◆ **Your assignment**: Your task is to return the span of lines beginning at the one with "MOTOGP SONY PS4" and ending at the last line of the data, exactly as it stands.

(Content revision data)
———
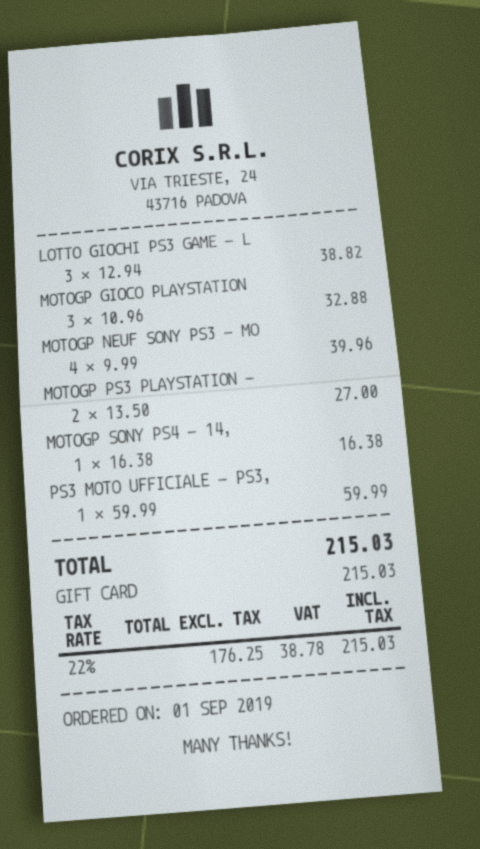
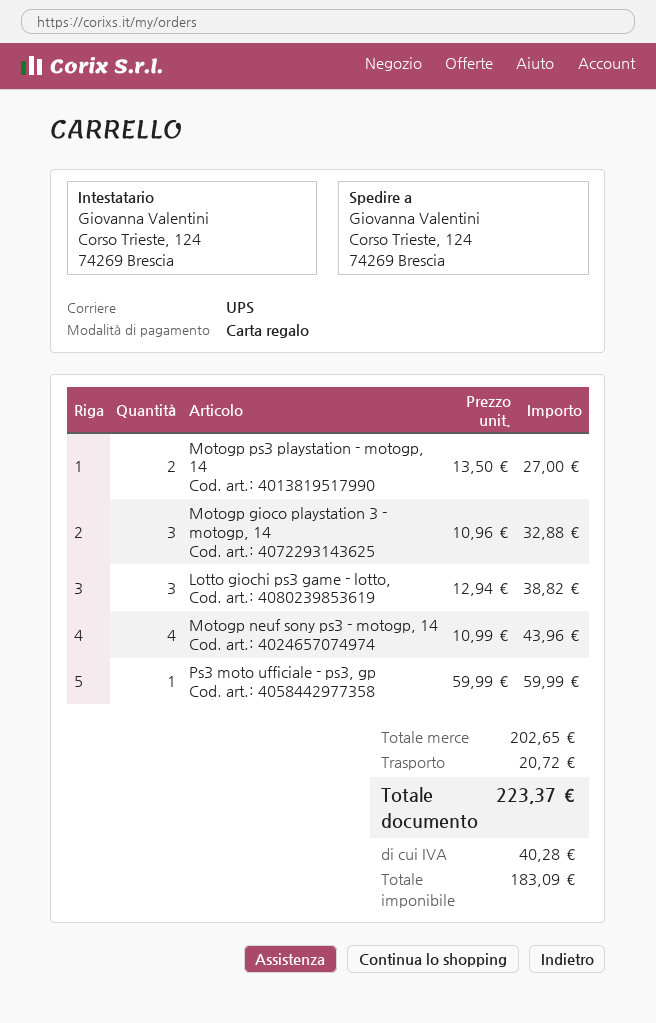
MOTOGP NEUF SONY PS3 - MO: 4 x 9.99 = 39.96 -> 4 x 10.99 = 43.96
MOTOGP SONY PS4 - 14,: 1 x 16.38 = 16.38 -> none
shipping: none -> 20.72
net: 176.25 -> 183.09
tax: 38.78 -> 40.28
total: 215.03 -> 223.37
———
◆ **Solution**:
MOTOGP SONY PS4 - 14,: 1 x 16.38 = 16.38 -> none
shipping: none -> 20.72
net: 176.25 -> 183.09
tax: 38.78 -> 40.28
total: 215.03 -> 223.37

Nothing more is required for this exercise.